# [Work item]
Each line from the one that holds "none -> <div>组织机构</div>" to the end of the entries is to be given again exactly. Do not include pictures.

-- Given records follows --

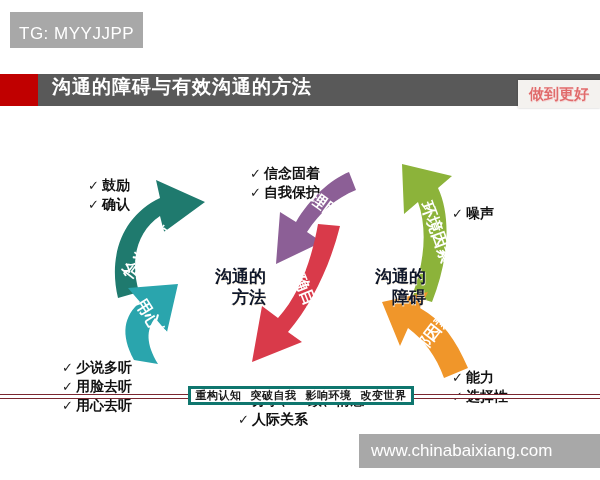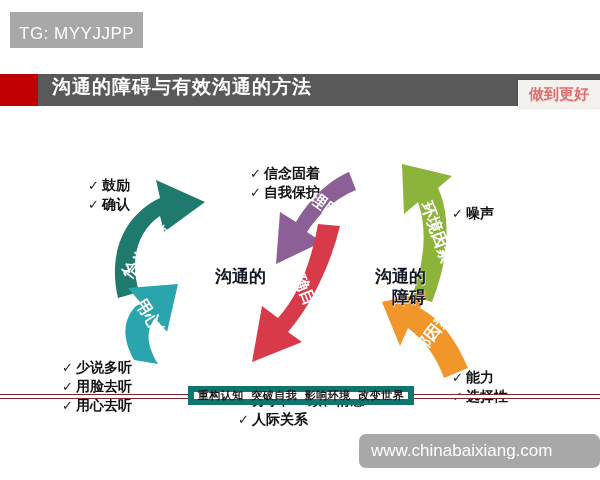"方法" div { html: none -> <div>方法</div> }
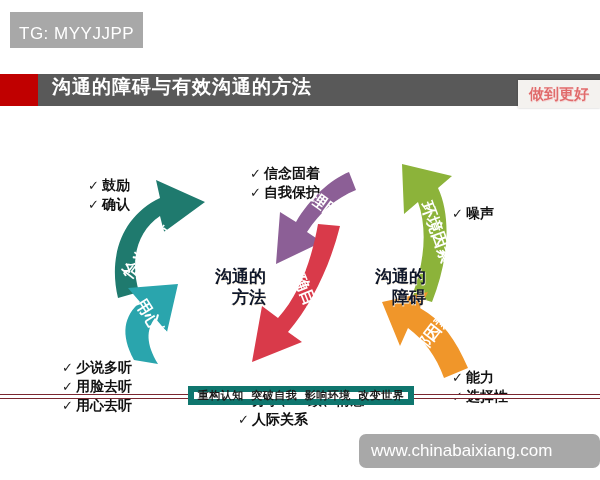"重构认知" #footer-box { border: 6px solid #0f766e -> 3px solid #0f766e }
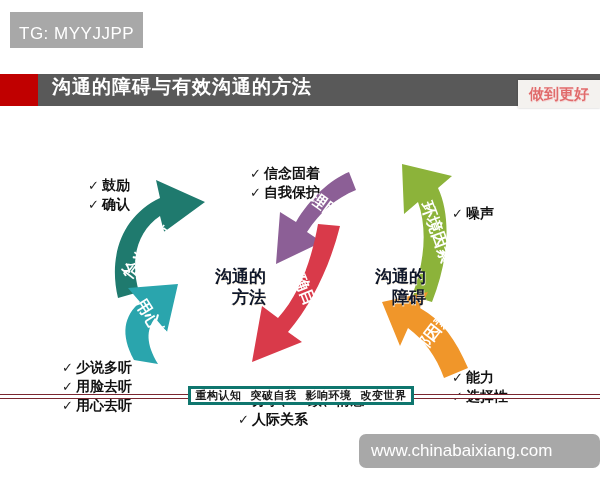"www.chinabaixiang.com" #site-watermark { border-radius: 7px -> none }
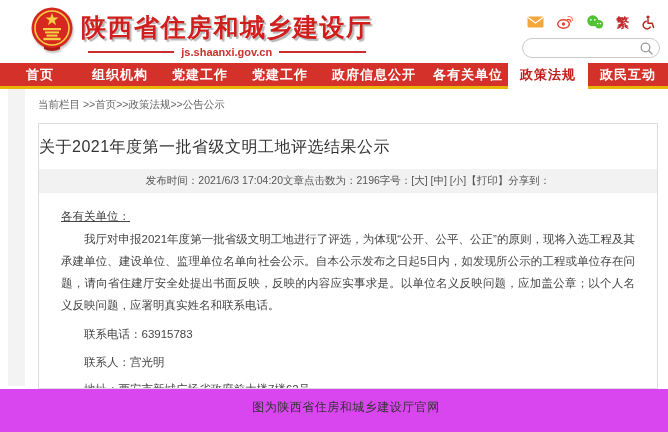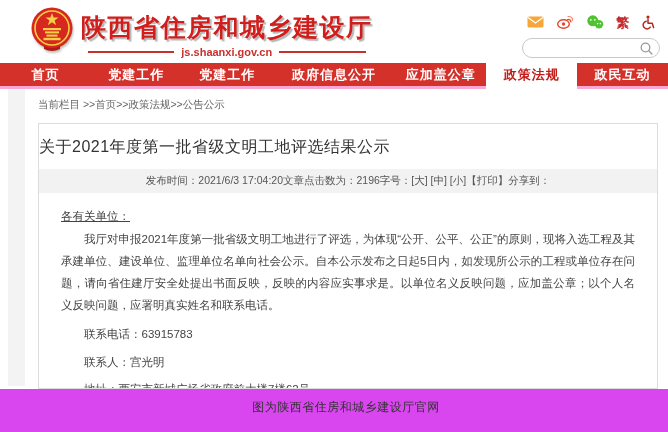"首页" .nav-item { border-bottom: 3px solid #f9a8d4 -> 3px solid #eab308 }
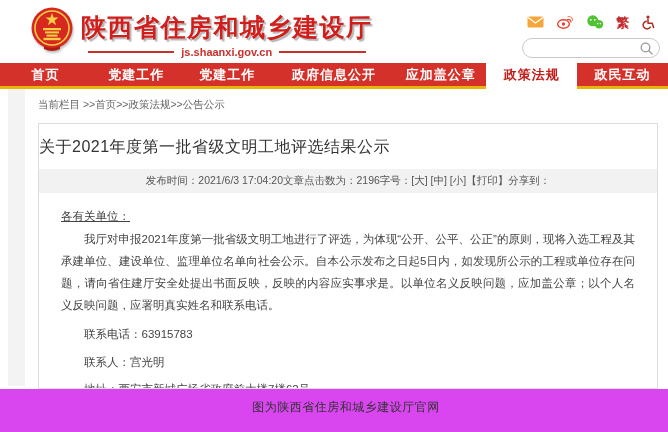"组织机构" div.nav-item { html: none -> <div>组织机构</div> }
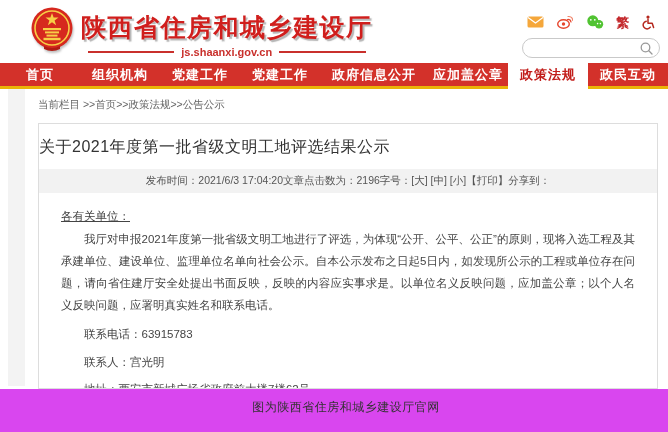"应加盖公章" div.nav-item { text: 应加盖公章 -> 各有关单位 }
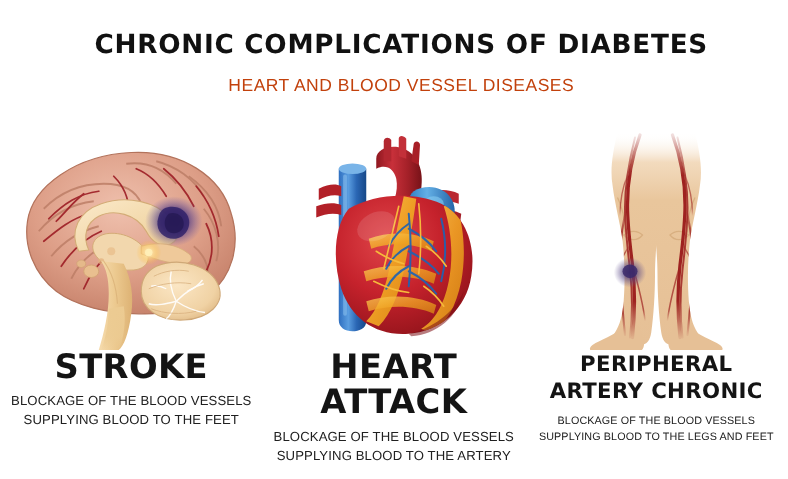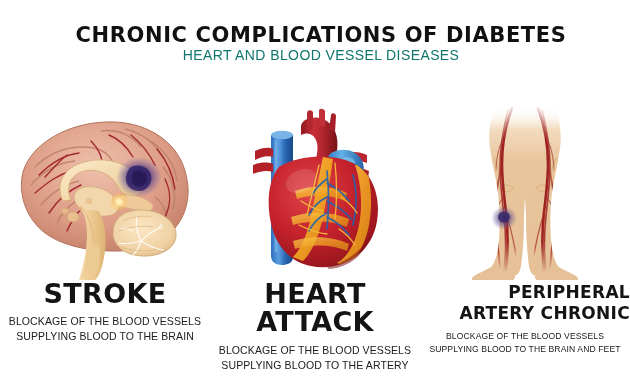"HEART AND BLOOD VESSEL DISEASES" .subtitle { color: #0f766e -> #c2410c; margin-top: none -> 13px }
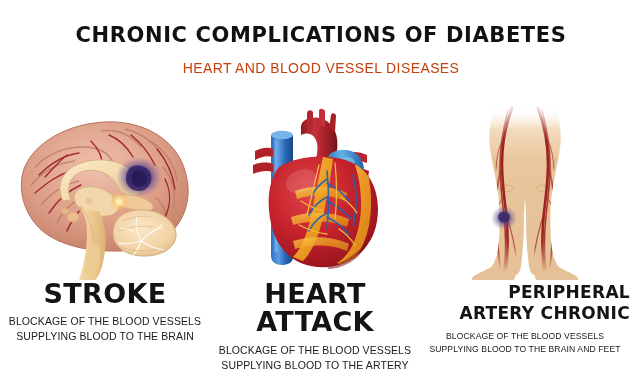"PERIPHERAL" .col-pad .cap-title { text-align: right -> none }
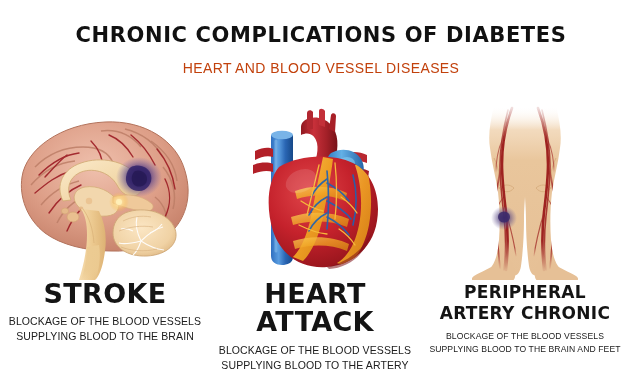"SUPPLYING BLOOD TO THE BRAIN" div.cap-line { text: BRAIN -> FEET }
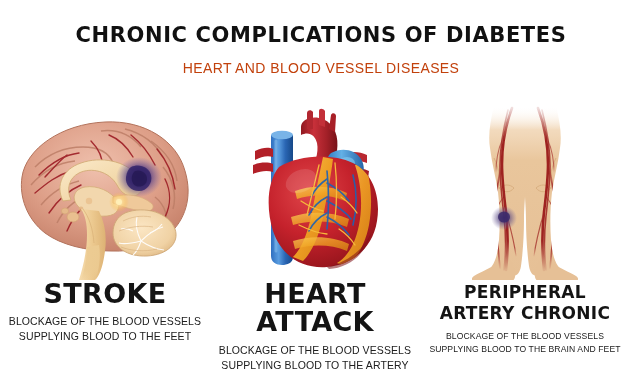"SUPPLYING BLOOD TO THE BRAIN" div.cap-line { text: BRAIN -> LEGS }
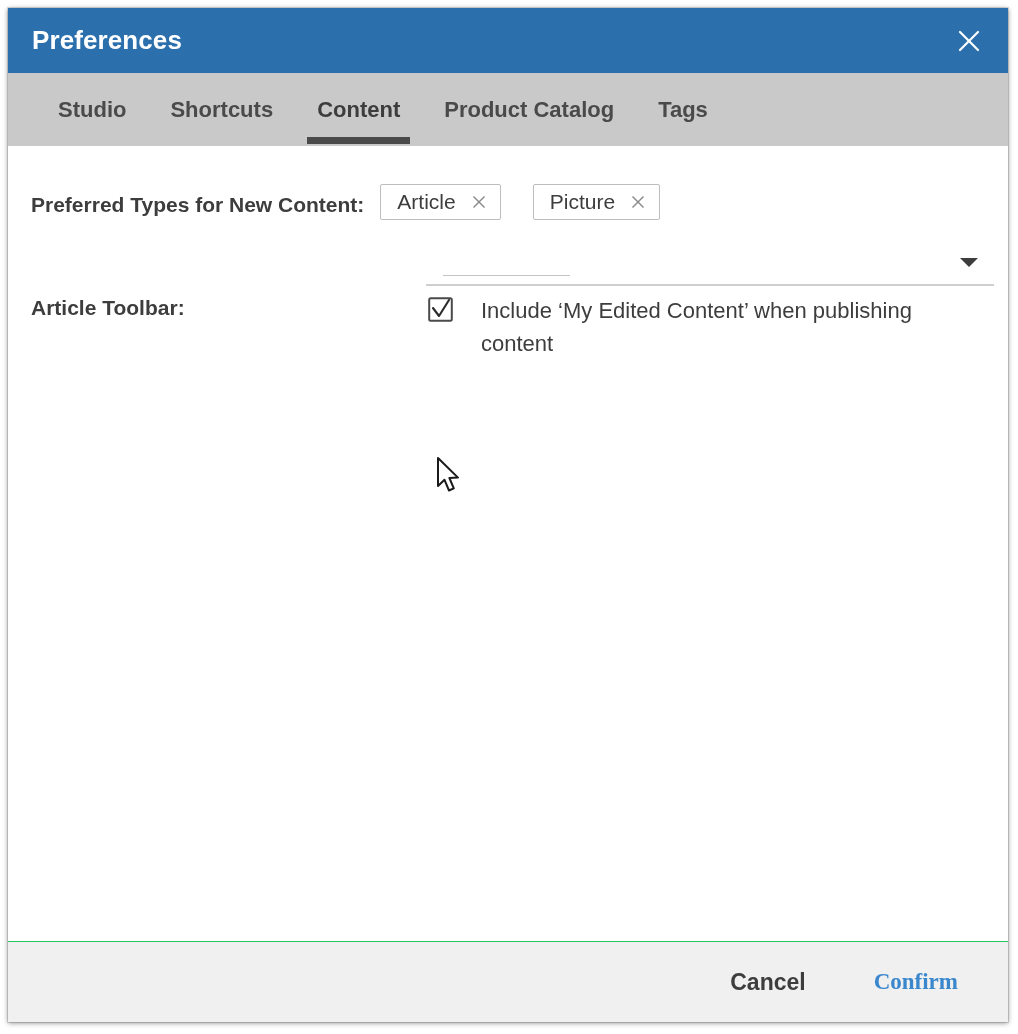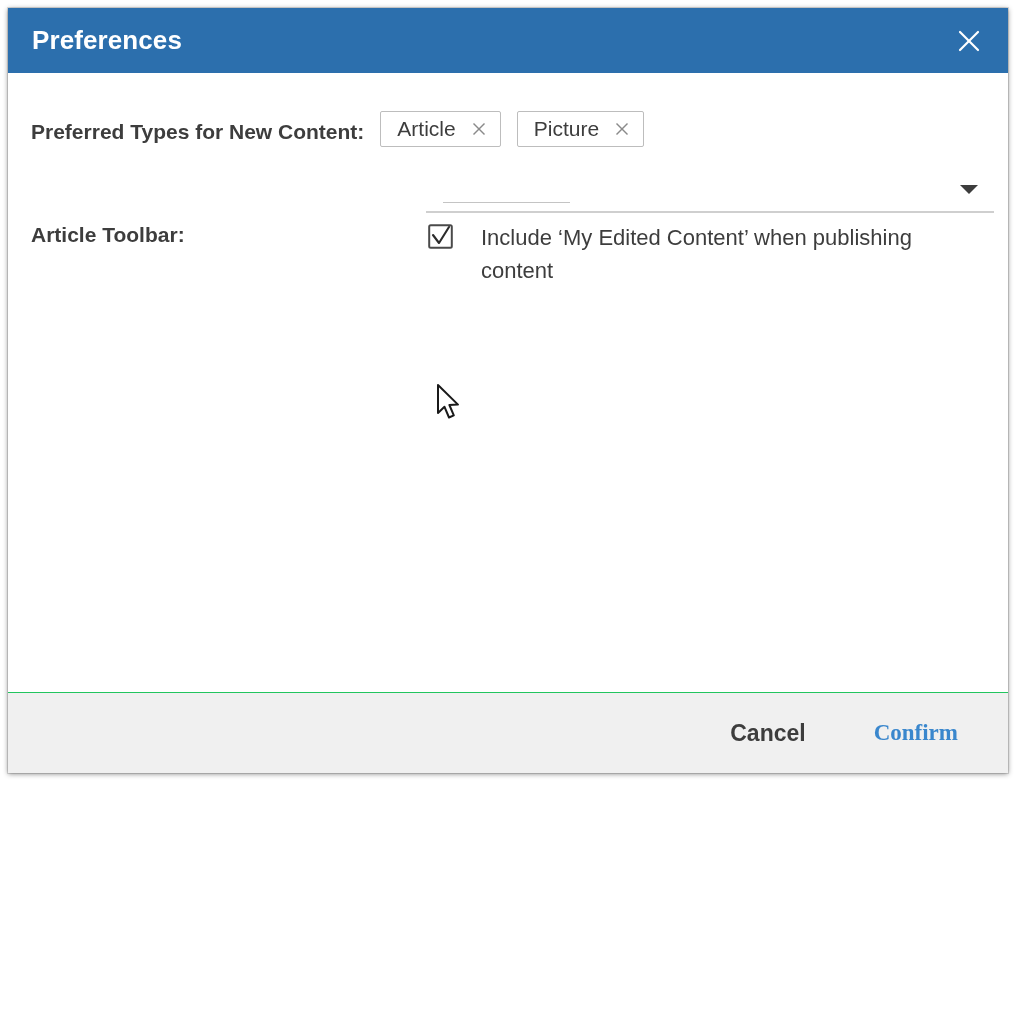"Preferences" #dialog { height: 765px -> 1014px }
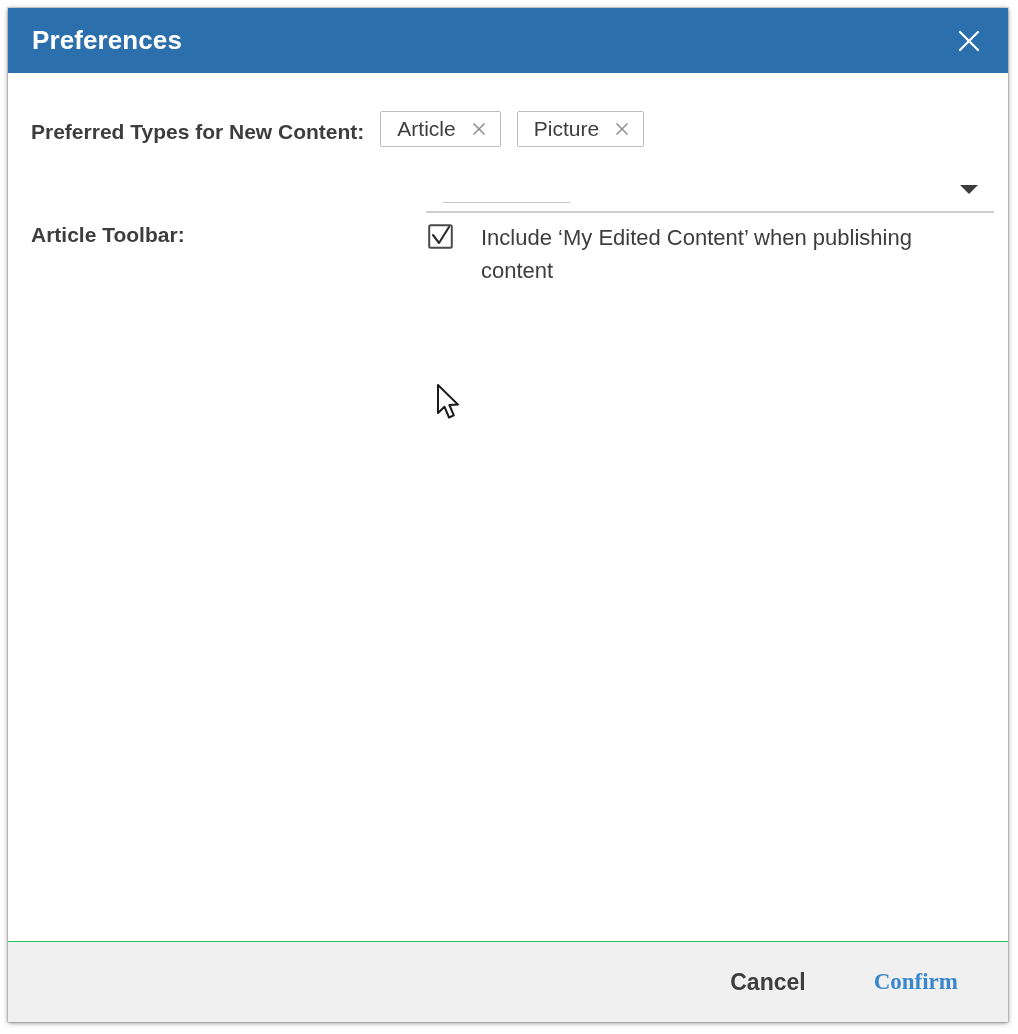"Studio" div { html: none -> <div> <div> <span>Studio</span> </div> <div> <span>Shortcuts</span> </div> <div> <span>Content</span> </div> <div> <span>Product Catalog</span> </div> <div> <span>Tags</span> </div> </div> }
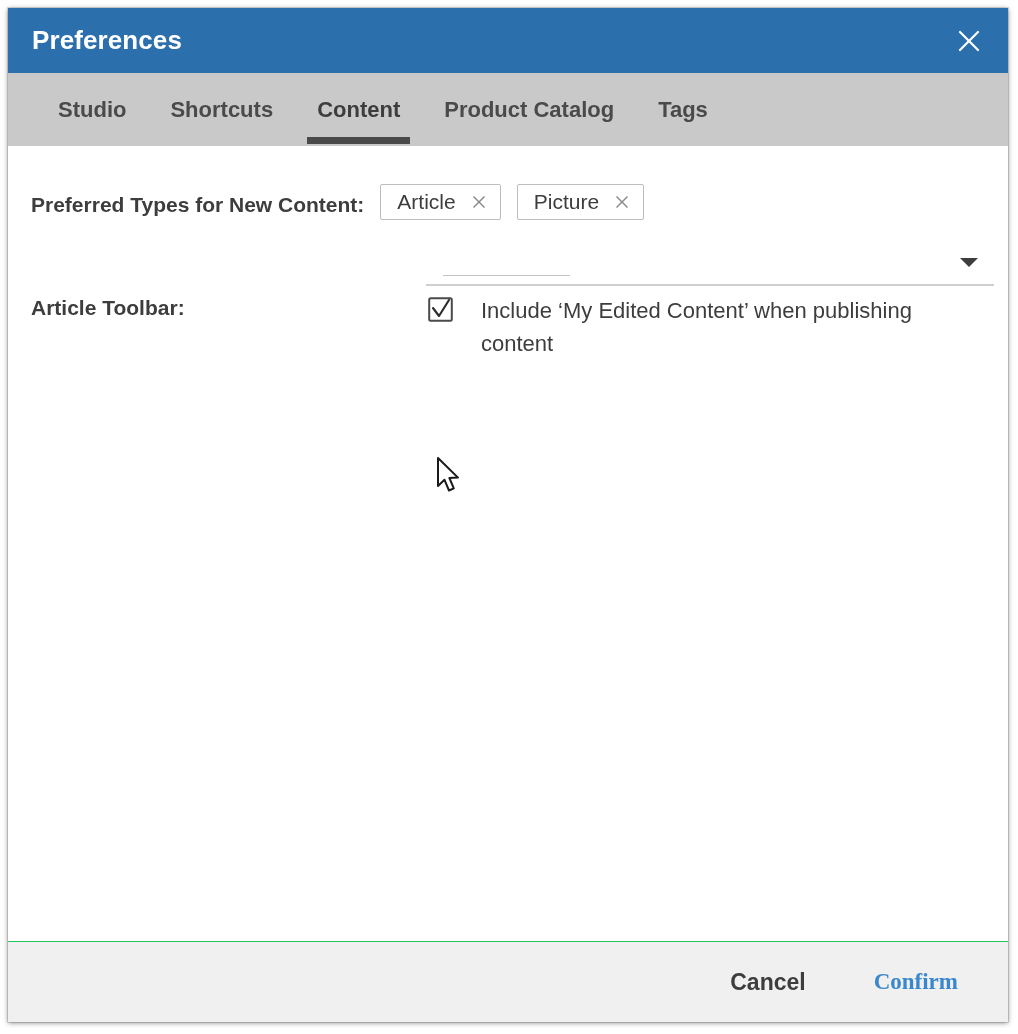"Article" #chips { gap: 16px -> 32px }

-- Given records concluded --

# [Task answer]
"组织机构" div.nav-item { html: none -> <div>组织机构</div> }
"应加盖公章" div.nav-item { text: 应加盖公章 -> 各有关单位 }
"HEART AND BLOOD VESSEL DISEASES" .subtitle { color: #0f766e -> #c2410c; margin-top: none -> 13px }
"PERIPHERAL" .col-pad .cap-title { text-align: right -> none }
"SUPPLYING BLOOD TO THE BRAIN" div.cap-line { text: BRAIN -> FEET }
"SUPPLYING BLOOD TO THE BRAIN" div.cap-line { text: BRAIN -> LEGS }
"Preferences" #dialog { height: 765px -> 1014px }
"Studio" div { html: none -> <div> <div> <span>Studio</span> </div> <div> <span>Shortcuts</span> </div> <div> <span>Content</span> </div> <div> <span>Product Catalog</span> </div> <div> <span>Tags</span> </div> </div> }
"Article" #chips { gap: 16px -> 32px }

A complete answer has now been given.